In part 1 of this Frontline Forum series, Brent Moody, MD; Sarah Arron, MD, PhD; Justine Cohen, DO; Emily Ruiz, MD, MPH; and Todd Schlesinger, MD, discuss non-surgical treatment options for the management of BCC, dose adjustments for systemic treatments, combining hedgehog pathway inhibitors with immunotherapy, and more.
“A lot of our colleagues in practice still have a lot of gaps in their understanding of systemic therapies for basal cell carcinoma [BCC],” said Brent Moody, MD, to kick off the discussion surrounding the improvement of BCC management. “I think particularly in the Mohs surgery community that was unmasked in the recent board exams.”

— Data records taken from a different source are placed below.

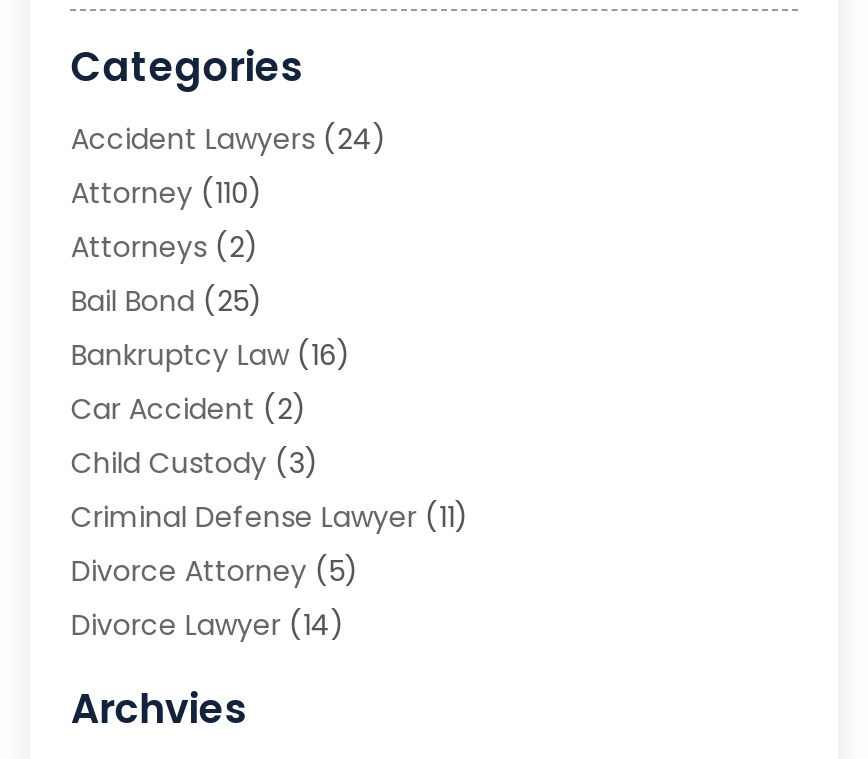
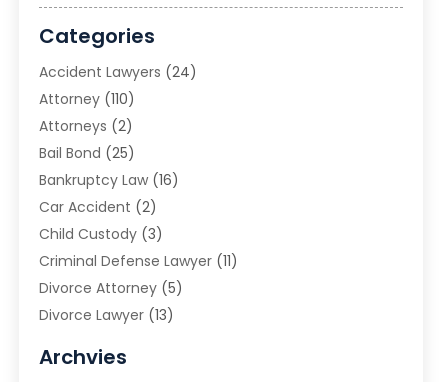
- Divorce Lawyer (14)
+ Divorce Lawyer (13)
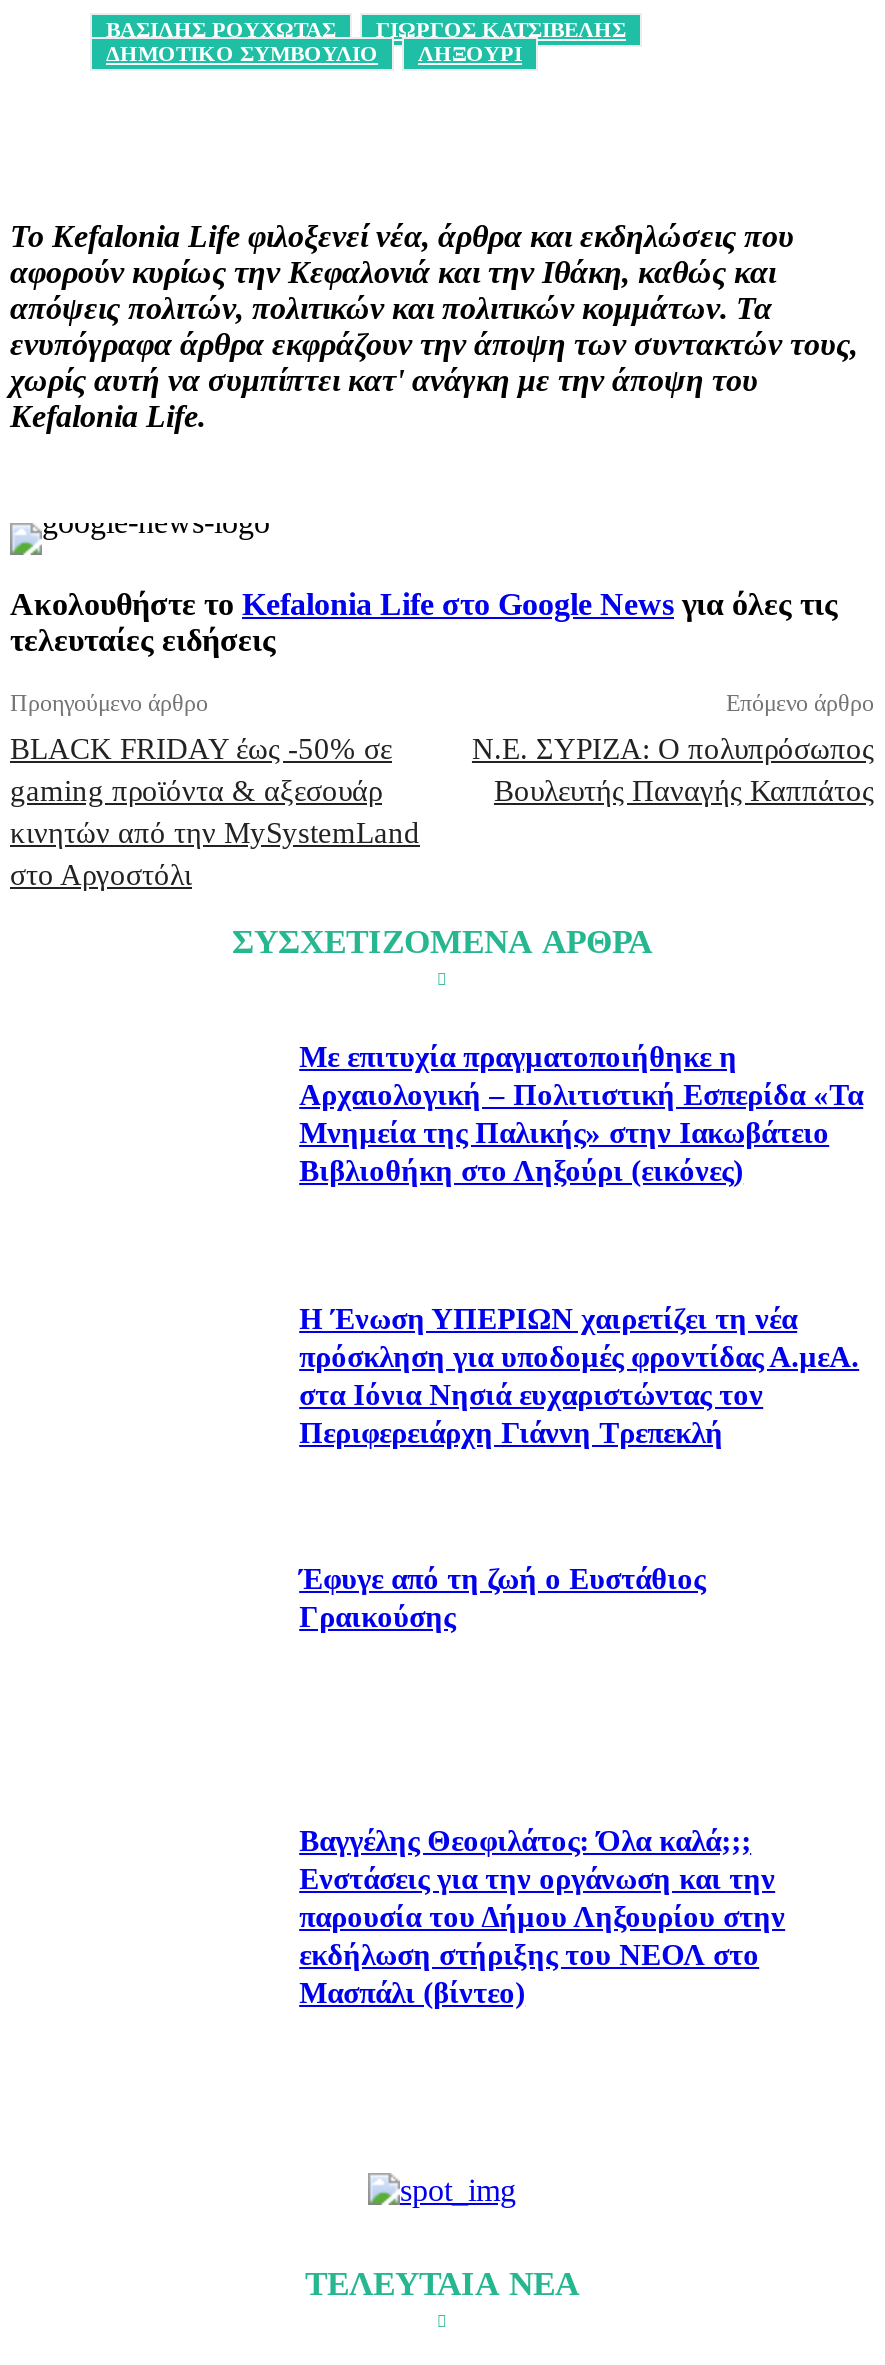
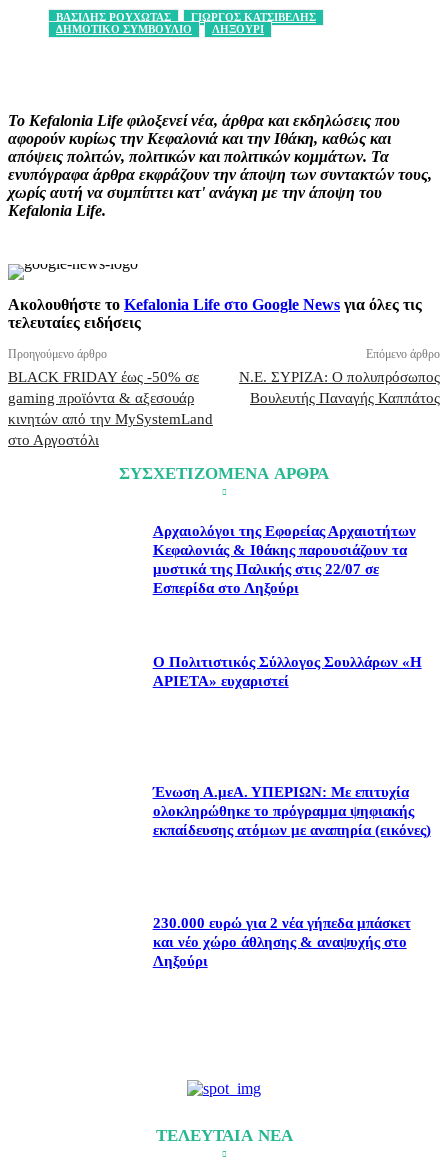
- Με επιτυχία πραγματοποιήθηκε η
- Αρχαιολογική – Πολιτιστική Εσπερίδα «Τα
- Μνημεία της Παλικής» στην Ιακωβάτειο
- Βιβλιοθήκη στο Ληξούρι (εικόνες)
+ Αρχαιολόγοι της Εφορείας Αρχαιοτήτων
+ Κεφαλονιάς & Ιθάκης παρουσιάζουν τα
+ μυστικά της Παλικής στις 22/07 σε
+ Εσπερίδα στο Ληξούρι

- Η Ένωση ΥΠΕΡΙΩΝ χαιρετίζει τη νέα
- πρόσκληση για υποδομές φροντίδας Α.μεΑ.
- στα Ιόνια Νησιά ευχαριστώντας τον
- Περιφερειάρχη Γιάννη Τρεπεκλή
+ Ο Πολιτιστικός Σύλλογος Σουλλάρων «Η
+ ΑΡΙΕΤΑ» ευχαριστεί

- Έφυγε από τη ζωή ο Ευστάθιος
- Γραικούσης
+ Ένωση Α.μεΑ. ΥΠΕΡΙΩΝ: Με επιτυχία
+ ολοκληρώθηκε το πρόγραμμα ψηφιακής
+ εκπαίδευσης ατόμων με αναπηρία (εικόνες)

- Βαγγέλης Θεοφιλάτος: Όλα καλά;;;
- Ενστάσεις για την οργάνωση και την
- παρουσία του Δήμου Ληξουρίου στην
- εκδήλωση στήριξης του ΝΕΟΛ στο
- Μασπάλι (βίντεο)
+ 230.000 ευρώ για 2 νέα γήπεδα μπάσκετ
+ και νέο χώρο άθλησης & αναψυχής στο
+ Ληξούρι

BCCs account for approximately 80% of nonmelanoma skin cancers.1 Their incidence increased significantly, by an estimated 145%, from the 1976 to 1984 period to the 2000 to 2010 period.2 Although mortality associated with BCC is very low (< 0.1%), untreated disease can spread locally and cause significant cosmetic and functional morbidity, particularly because many BCCs are located on the face.3 In the Dermatology Times Frontline Forum custom video series “Expert Perspectives in the Management of Basal Cell Carcinoma,” moderated by Moody, panelists discussed the importance of a multidisciplinary team for advanced BCC, management strategies for real-world clinical cases in their respective practices, and potential opportunities to enhance options for systemic treatment of BCC.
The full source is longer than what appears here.